WHAT TO PRODUCE: Your answer should be the lines below from the one with "customer number: 478512 -> 475812" to the one with "A Bit Of Knit Sweater: none -> 50", both included, given again exactly and with nothing added.

------

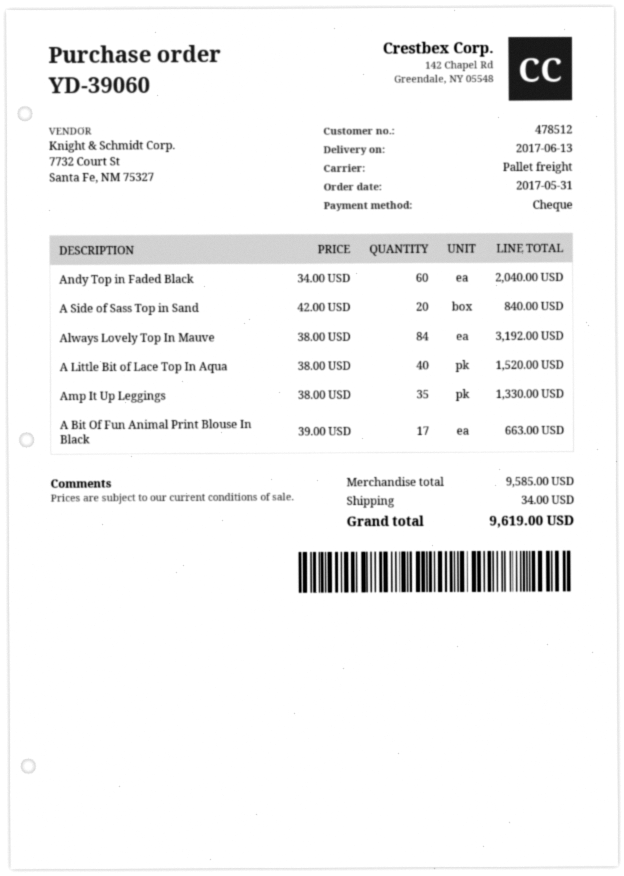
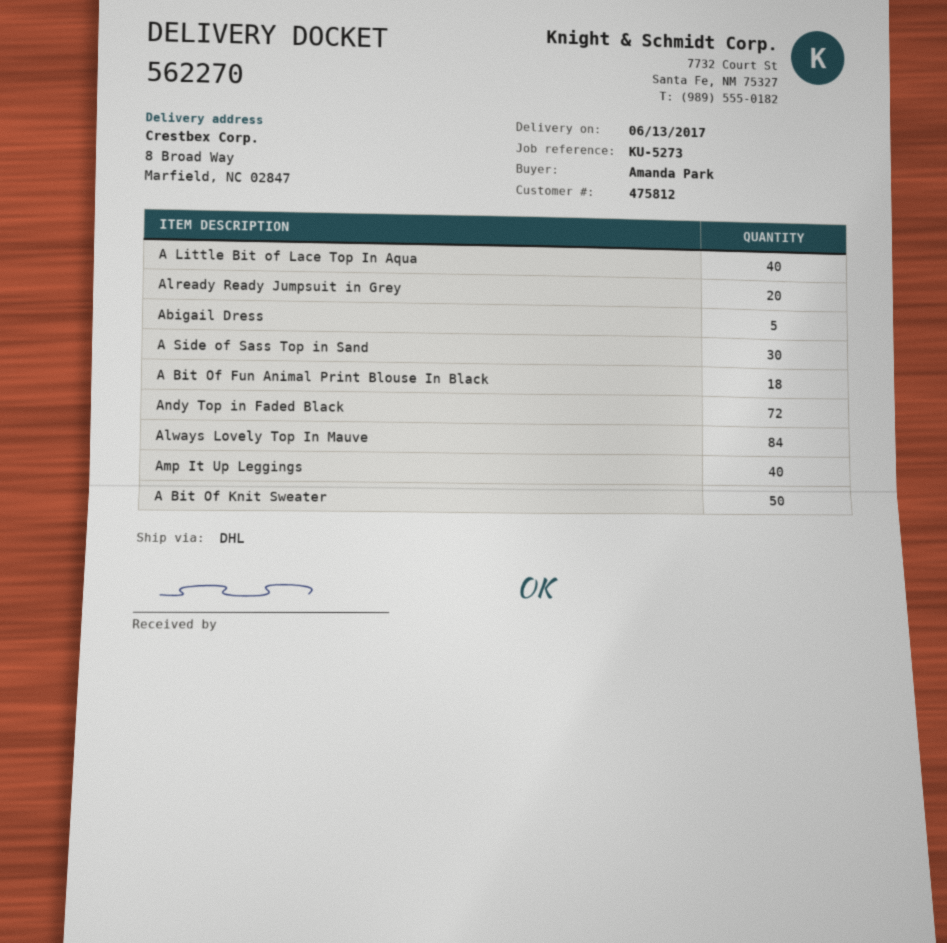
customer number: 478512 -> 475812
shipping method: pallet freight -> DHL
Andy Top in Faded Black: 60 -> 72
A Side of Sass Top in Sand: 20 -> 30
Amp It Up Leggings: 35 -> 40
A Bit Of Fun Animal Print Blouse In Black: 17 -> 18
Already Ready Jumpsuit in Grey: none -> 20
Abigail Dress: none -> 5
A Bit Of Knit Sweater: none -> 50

------

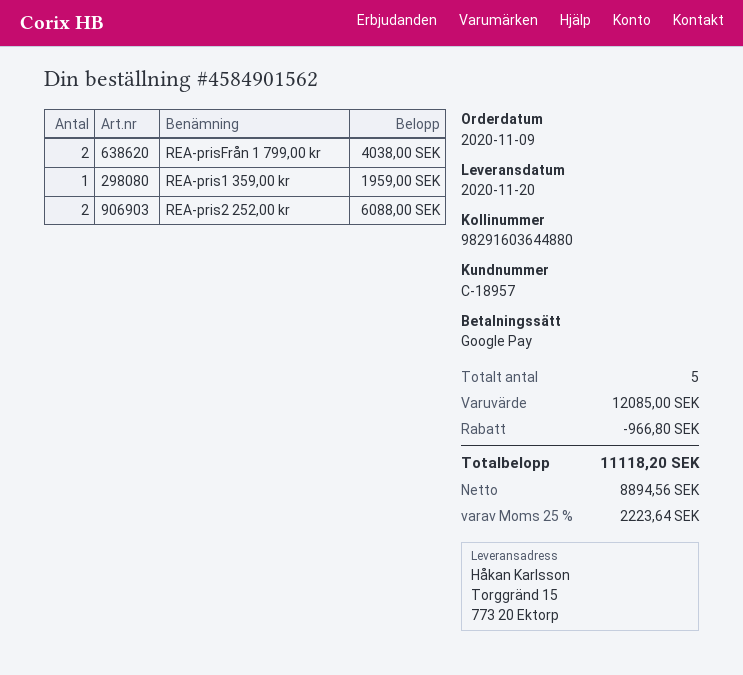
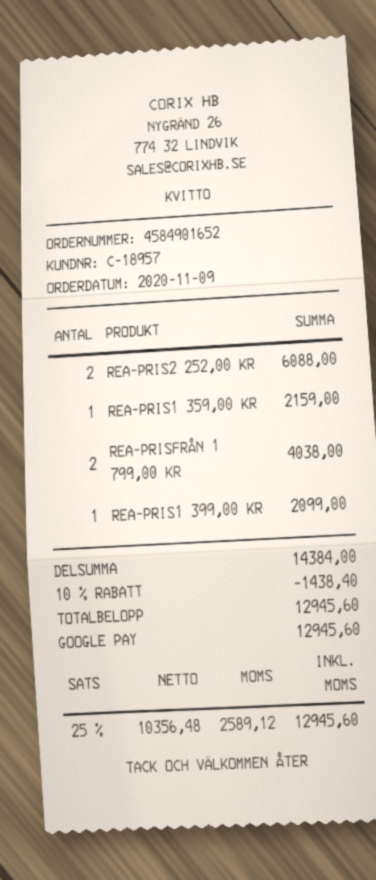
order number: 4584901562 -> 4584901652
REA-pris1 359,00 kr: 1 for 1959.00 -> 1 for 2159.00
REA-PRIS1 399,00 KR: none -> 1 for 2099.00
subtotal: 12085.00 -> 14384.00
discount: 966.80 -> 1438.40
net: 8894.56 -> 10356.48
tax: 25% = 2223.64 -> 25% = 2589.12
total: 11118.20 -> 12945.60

------

EXERCISE RESPONSE:
customer number: 478512 -> 475812
shipping method: pallet freight -> DHL
Andy Top in Faded Black: 60 -> 72
A Side of Sass Top in Sand: 20 -> 30
Amp It Up Leggings: 35 -> 40
A Bit Of Fun Animal Print Blouse In Black: 17 -> 18
Already Ready Jumpsuit in Grey: none -> 20
Abigail Dress: none -> 5
A Bit Of Knit Sweater: none -> 50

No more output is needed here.